Monocular Normal Estimation via Shading Sequence Estimation¶
Conference: ICLR 2026 (Oral)
arXiv: 2602.09929
Code: GitHub
Area: Image Generation / 3D Vision
Keywords: Normal estimation, shading sequence, video generation model, least squares solver, monocular 3D reconstruction
TL;DR¶
This paper proposes RoSE, which reformulates monocular normal estimation as a shading sequence estimation problem. An image-to-video (I2V) generative model is used to predict shading sequences under multiple illuminations, and a simple ordinary least squares solver then converts the shading sequence into a normal map. RoSE achieves state-of-the-art performance on real-world benchmark datasets.
Background & Motivation¶
Monocular normal estimation aims to recover a surface normal map from a single RGB image captured under arbitrary illumination, serving as a critical intermediate representation for 3D reconstruction and rendering. Existing methods suffer from a core issue termed 3D Misalignment:
Visually plausible but geometrically distorted results: Current deep models directly predict normal maps that appear visually reasonable, yet the reconstructed 3D surfaces frequently fail to align with true geometric details.

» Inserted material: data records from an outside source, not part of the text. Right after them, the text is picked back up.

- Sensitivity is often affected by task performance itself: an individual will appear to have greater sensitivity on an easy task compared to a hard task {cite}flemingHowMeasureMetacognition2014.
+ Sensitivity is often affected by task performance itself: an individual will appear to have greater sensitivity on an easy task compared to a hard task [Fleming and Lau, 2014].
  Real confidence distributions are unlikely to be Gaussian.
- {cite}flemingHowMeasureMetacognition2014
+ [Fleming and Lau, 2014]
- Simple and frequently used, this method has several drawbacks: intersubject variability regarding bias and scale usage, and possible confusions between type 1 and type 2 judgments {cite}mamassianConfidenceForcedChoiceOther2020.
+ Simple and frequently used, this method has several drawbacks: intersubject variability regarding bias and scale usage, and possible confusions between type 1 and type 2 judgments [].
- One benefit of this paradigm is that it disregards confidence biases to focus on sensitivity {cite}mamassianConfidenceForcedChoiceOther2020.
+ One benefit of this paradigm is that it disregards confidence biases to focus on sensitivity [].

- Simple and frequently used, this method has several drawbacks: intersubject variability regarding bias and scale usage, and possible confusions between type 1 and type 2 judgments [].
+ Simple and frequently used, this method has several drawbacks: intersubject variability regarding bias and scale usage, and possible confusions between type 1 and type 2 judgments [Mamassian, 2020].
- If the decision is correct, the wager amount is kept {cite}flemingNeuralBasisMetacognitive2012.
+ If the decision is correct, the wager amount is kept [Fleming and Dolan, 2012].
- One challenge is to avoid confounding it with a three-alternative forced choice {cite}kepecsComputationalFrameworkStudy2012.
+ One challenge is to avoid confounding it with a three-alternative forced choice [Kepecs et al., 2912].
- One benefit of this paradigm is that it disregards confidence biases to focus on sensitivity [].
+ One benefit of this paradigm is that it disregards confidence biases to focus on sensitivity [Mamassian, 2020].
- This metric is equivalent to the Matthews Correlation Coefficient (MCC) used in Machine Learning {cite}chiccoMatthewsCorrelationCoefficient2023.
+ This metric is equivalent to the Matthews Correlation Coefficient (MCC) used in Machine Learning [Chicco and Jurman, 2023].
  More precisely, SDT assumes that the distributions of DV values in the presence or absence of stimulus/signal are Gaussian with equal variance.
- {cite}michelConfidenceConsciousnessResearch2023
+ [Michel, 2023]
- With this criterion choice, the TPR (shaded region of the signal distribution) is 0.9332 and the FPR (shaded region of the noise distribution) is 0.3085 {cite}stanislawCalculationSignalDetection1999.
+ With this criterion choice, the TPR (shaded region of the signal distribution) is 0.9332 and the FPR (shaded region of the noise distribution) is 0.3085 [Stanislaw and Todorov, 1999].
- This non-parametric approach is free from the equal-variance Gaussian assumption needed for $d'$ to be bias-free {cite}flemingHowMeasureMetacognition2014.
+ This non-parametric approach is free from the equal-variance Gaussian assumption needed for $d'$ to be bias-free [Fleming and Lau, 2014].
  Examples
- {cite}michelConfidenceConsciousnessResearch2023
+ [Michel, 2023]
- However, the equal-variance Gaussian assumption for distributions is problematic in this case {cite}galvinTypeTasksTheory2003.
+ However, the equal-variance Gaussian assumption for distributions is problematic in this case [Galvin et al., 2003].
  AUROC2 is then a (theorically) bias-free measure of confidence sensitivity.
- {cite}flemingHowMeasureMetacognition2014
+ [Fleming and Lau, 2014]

Root cause — subtle color variation: Geometric differences in normal maps are reflected only through relatively weak color variations, making it difficult for models to accurately distinguish and reconstruct distinct geometric structures from such subtle cues.

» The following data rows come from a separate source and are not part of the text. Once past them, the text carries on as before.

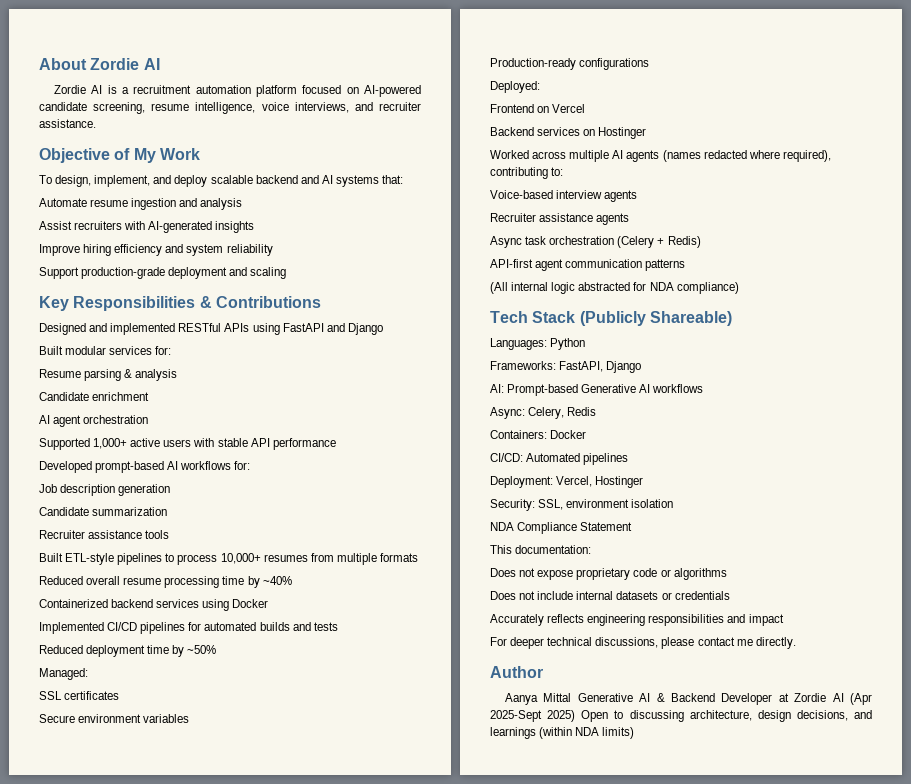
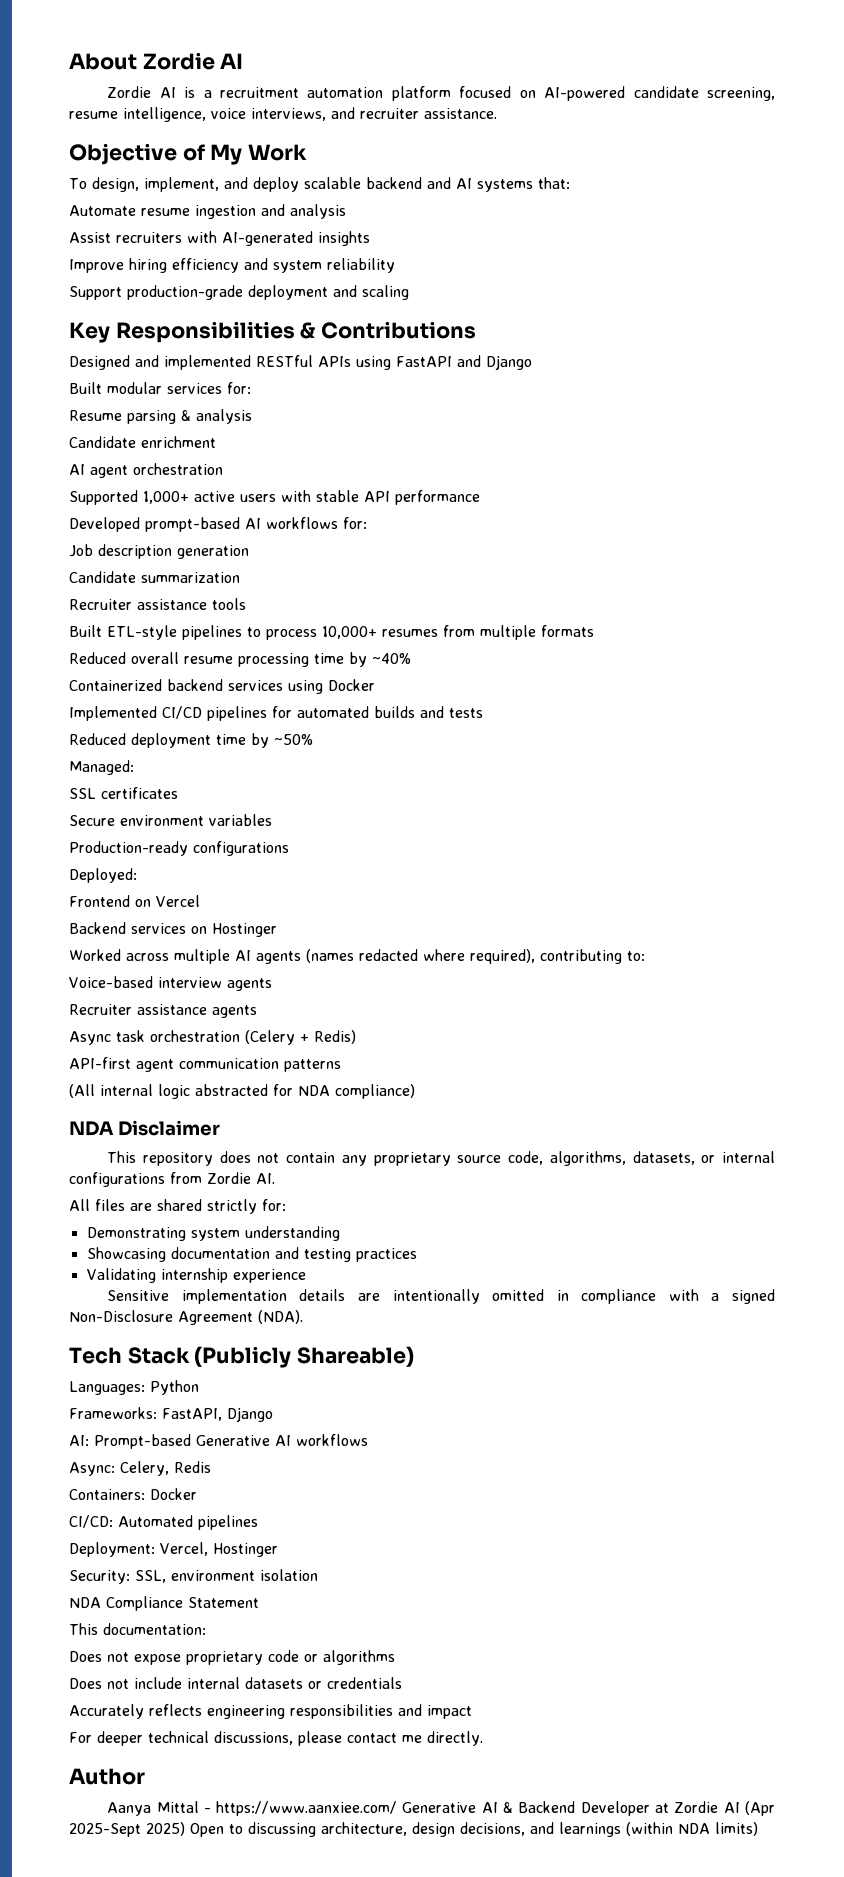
+ NDA Disclaimer
+ This repository does not contain any proprietary source code, algorithms, datasets, or internal configurations from Zordie AI.
+ All files are shared strictly for:
+ Demonstrating system understanding
+ Showcasing documentation and testing practices
+ Validating internship experience
+ Sensitive implementation details are intentionally omitted in compliance with a signed Non-Disclosure Agreement (NDA).
- Aanya Mittal Generative AI & Backend Developer at Zordie AI (Apr 2025-Sept 2025) Open to discussing architecture, design decisions, and learnings (within NDA limits)
+ Aanya Mittal - https://www.aanxiee.com/ Generative AI & Backend Developer at Zordie AI (Apr 2025-Sept 2025) Open to discussing architecture, design decisions, and learnings (within NDA limits)

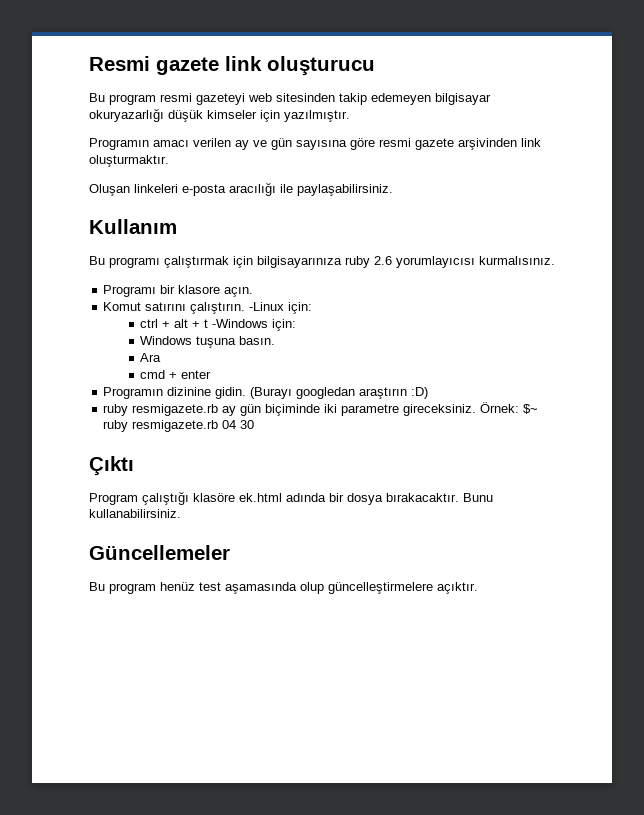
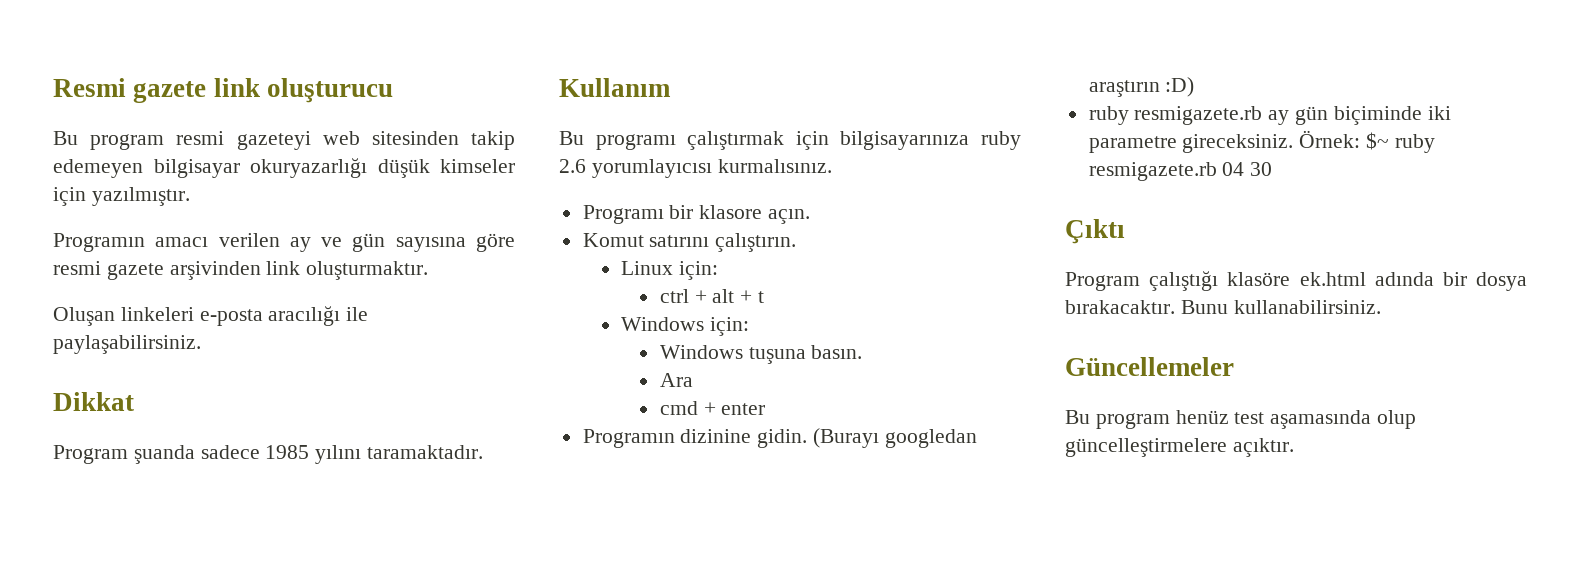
+ Dikkat
+ Program şuanda sadece 1985 yılını taramaktadır.
- Komut satırını çalıştırın. -Linux için:
+ Komut satırını çalıştırın.
+ Linux için:
- ctrl + alt + t -Windows için:
+ ctrl + alt + t
+ Windows için:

Limitations of Prior Work — direct prediction paradigm: The prevailing "RGB input → Normal Map output" paradigm forces the model to simultaneously disentangle illumination and infer geometry in a single forward pass, posing an excessively high learning burden.
The core insight of this paper is that shading sequences (sequences of brightness variations under multiple illuminations) are far more sensitive to geometry. Different surface normal orientations produce markedly distinct shading patterns under varying light directions, which are substantially more discriminative than the color differences in a single normal map. Estimating shading sequences first and then recovering normals from them thus effectively alleviates the 3D misalignment problem.
Method¶
Overall Architecture¶
The RoSE pipeline consists of three stages:
- Preprocessing: Convert the input RGB image to a grayscale image.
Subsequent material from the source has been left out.